The major indices are mixed at midday following an active overnight session in financial markets. The news that the FDA advised to temporarily halt the use of Johnson & Johnson's (JNJ) one-shot COVID vaccine triggered a selloff in risk assets and reopening stocks, in particular, while giving a boost to the tech sector and other "stay-at-home" names. While the decision could cause delays in the U.S. vaccine push, this morning's losses have been limited and with the U.S. case numbers still being encouragingly low in most states, the economic recovery could still remain on track.
Stock Pick Summary:
With our portfolio bouncing back sharply as we expected, we are ready to capitalize further.
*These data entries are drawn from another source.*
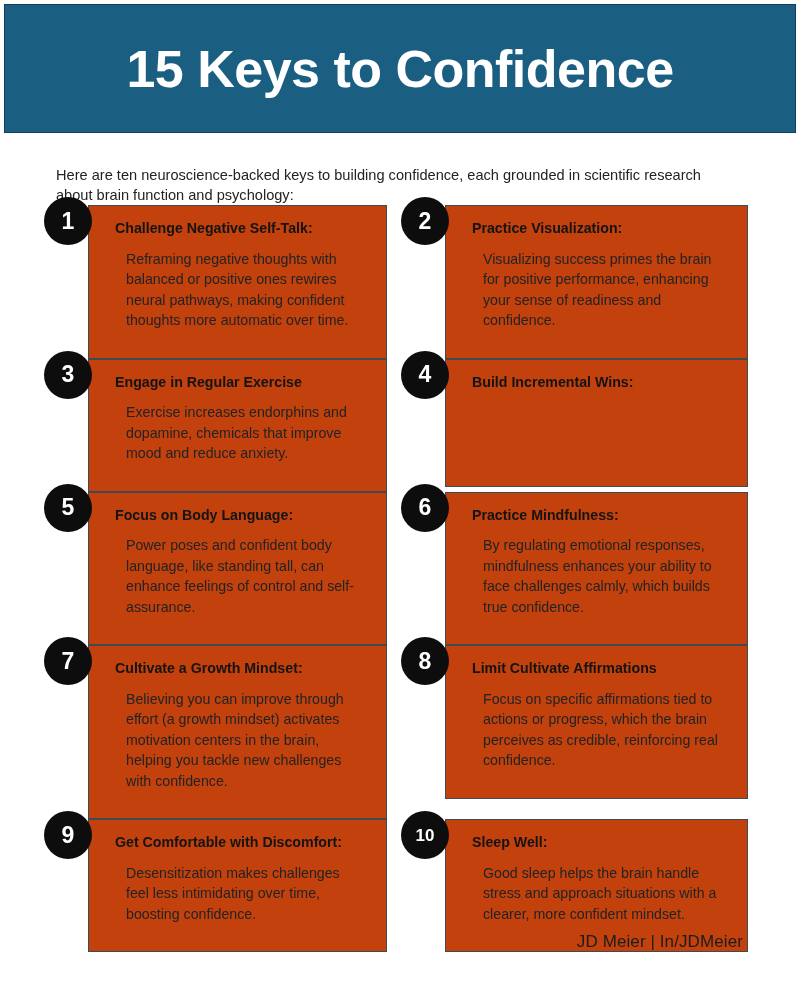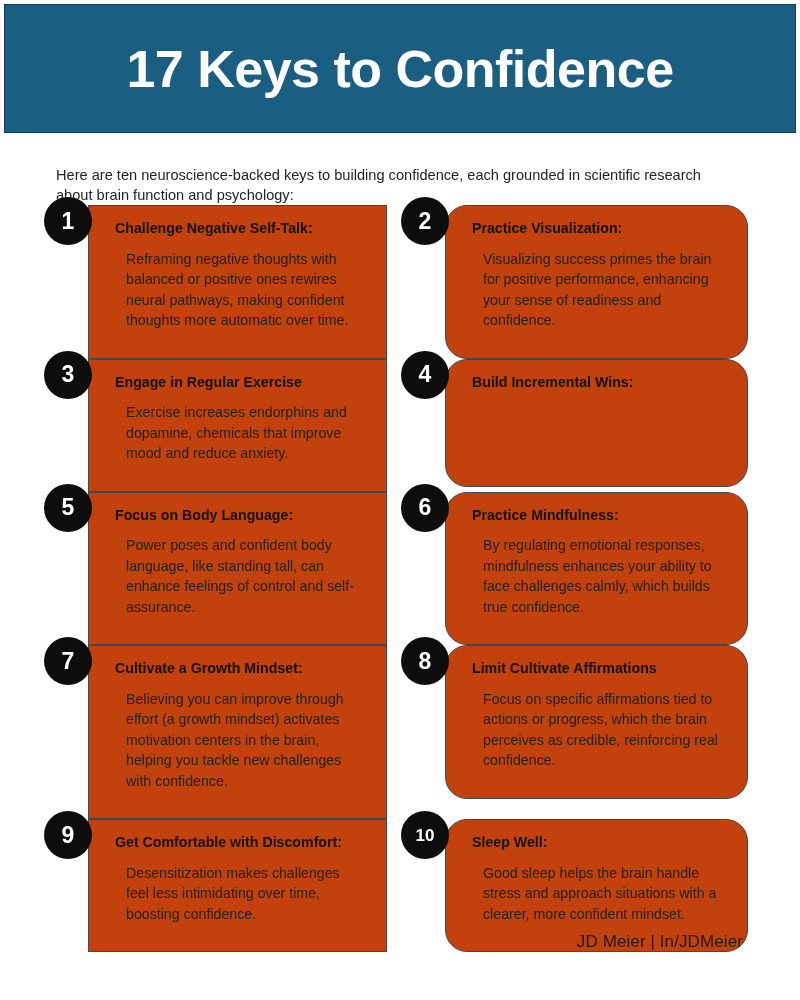--- a/index.html
+++ b/index.html
@@ -76,21 +76,20 @@
     border: 1.3px solid #3f4a52;
     box-sizing: border-box;
     margin-left: 88px;
     margin-right: 13px;
     min-height: 128px;
     padding: 14px 16px 16px 26px;
   }
   .col.right .card {
     margin-left: 45px;
     margin-right: 52px;
-    border-radius: 22px;
   }
 
   .badge {
     position: absolute;
     left: 44px;
     top: -8px;
     width: 48px;
     height: 48px;
     border-radius: 50%;
     background: #0d0d0d;
@@ -130,21 +129,21 @@
     font-size: 17px;
     color: #1d1d1d;
     letter-spacing: 0.1px;
     white-space: nowrap;
   }
 </style>
 </head>
 <body>
 
 <div class="header-band">
-  <div class="header-title">17 Keys to Confidence</div>
+  <div class="header-title">15 Keys to Confidence</div>
 </div>
 
 <p class="intro">Here are ten neuroscience-backed keys to building confidence, each grounded in scientific research about brain function and psychology:</p>
 
 <div class="grid">
 
   <div class="row">
     <div class="col left">
       <div class="badge">1</div>
       <div class="card">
Today, we jump on a prolific social media stock. While it trades at a high forward P/E to our liking, we do not want to ignore the strong long term growth opportunity in store. A decline in advertising budgets during the COVID lockdown caused it to incur losses and a revenue dip. However, subsequently it pulled off a revenue growth of 55%. We expect it to be able to grow both its revenue and earnings by over 40% annually as it looks to further integrate shopping into the platform thereby enabling an e-commerce push. As the number of monthly active users and the average revenue per user grow over time, it will enable it to further bolster its cash flows. It is sitting on nearly $2 billion of cash, that could enable to pursue strategic acquisitions in future. With an asset-light business model and a strong potential to accelerate cash flows, we are ready to welcome this stock in our portfolio for the long term!